If you decide to explore
If you and your husband (or just you, if the marriage ends) decide that you should explore this side of yourself:
- Late-life queer dating is a real thing with its own communities — online and in-person
- You're not too old. Many late-discovery queer women find rich romantic and sexual lives in their 40s, 50s, and beyond
- Other late-discovery queer women are some of the best people to talk to — their experience maps onto yours in ways early-discovery experience doesn't
- Take it slowly. There's no rush.
For the children
If you have adult children, eventually they'll know. The conversations vary widely. Some adult children navigate this with sophistication; some struggle with the disruption to the family narrative.
The framing that helps: this isn't about them. You're sharing a piece of who you are; they get to have their own response. The relationship will adjust.
The grief layer
Even when this is liberating, it's also accompanied by grief:
- Grief for the version of life you might have lived had you realised earlier
- Grief for the marriage as it was
- Grief for what your children will navigate
- Grief for the conversations you'll need to have with family who may not understand
- Sometimes, grief for the husband you may be hurting
The grief is real and deserves space. It doesn't mean the realisation is wrong. Both can coexist.
The relief layer
Equally real:
- Recognition that the persistent off-feeling had a name
- The capacity to finally see yourself accurately
- The possibility of intimate relationship that fits who you actually are
- Community with other late-discovery women who get it
- Permission to be the version of yourself you've been postponing
The bottom line
You're not too old. You're not making this up. You're in good company — many women have walked this exact path. The next steps are your own to figure out, ideally with the support of a queer-affirming therapist and the time to clarify what you really want.
The marriage may survive in some form, may end, may transform into something new.
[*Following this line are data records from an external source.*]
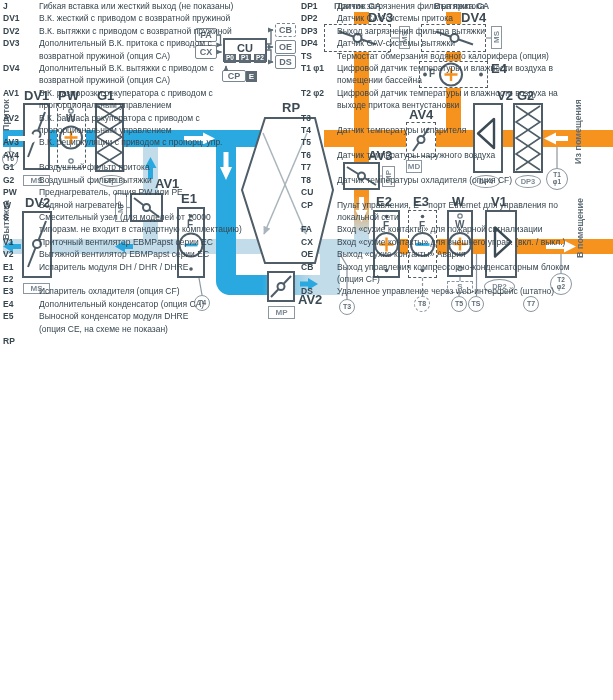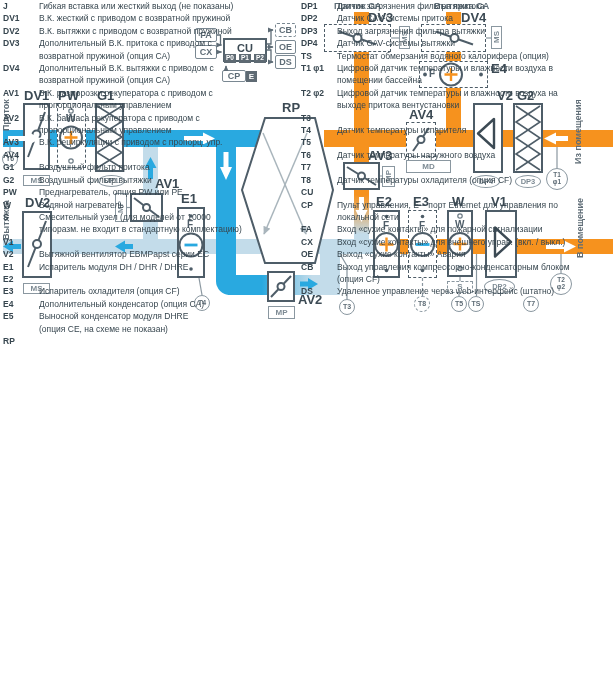--- a/index.html
+++ b/index.html
@@ -116,21 +116,21 @@
     </div>
   <div class="sb sbv" style="left:115px;top:193px;width:12px;height:29px">
       <span>MP</span>
     </div>
   <div class="sb" style="left:268px;top:306px;width:27px;height:13px">
       <span>MP</span>
     </div>
   <div class="sb sbv" style="left:382px;top:166px;width:13px;height:21px">
       <span>MP</span>
     </div>
-  <div class="sb" style="left:406px;top:160px;width:45px;height:13px">
+  <div class="sb" style="left:406px;top:160px;width:16px;height:13px">
       <span>MD</span>
     </div>
   <div class="sb" style="left:447px;top:281px;width:26px;height:12px;border-style:dashed">
       <span>S</span>
     </div>
 
   <div class="sb oval" style="left:98px;top:175px;width:27px;height:12px">
       <span>DP1</span>
     </div>
   <div class="sb oval" style="left:484px;top:279px;width:31px;height:15px">
@@ -376,20 +376,21 @@
       </div>
 
       <div class="lrow">
         <span class="lkey">S</span>
         <span class="ltxt">Смесительный узел (для моделей от 10000
 типоразм. не входит в стандартную комплектацию)</span>
       </div>
 
       <div class="lrow">
         <span class="lkey">V1</span>
+        <span class="ltxt">Приточный вентилятор EBMPapst серии EC</span>
       </div>
 
       <div class="lrow">
         <span class="lkey">V2</span>
         <span class="ltxt">Вытяжной вентилятор EBMPapst серии EC</span>
       </div>
 
       <div class="lrow">
         <span class="lkey">E1</span>
         <span class="ltxt">Испаритель модуля DH / DHR / DHRE</span>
Your relationship with your children will adjust. Your relationship with yourself will deepen. The version of life that fits the actual you is available; the path to it isn't easy but it's real.
Be gentle with yourself. This isn't a crisis to solve in a week. It's a transition that deserves the time it needs.
If you're navigating this, please consider working with a queer-affirming therapist — most major SA cities have practitioners, and online options exist. OUT LGBT Wellbeing offers resources for adults across the country.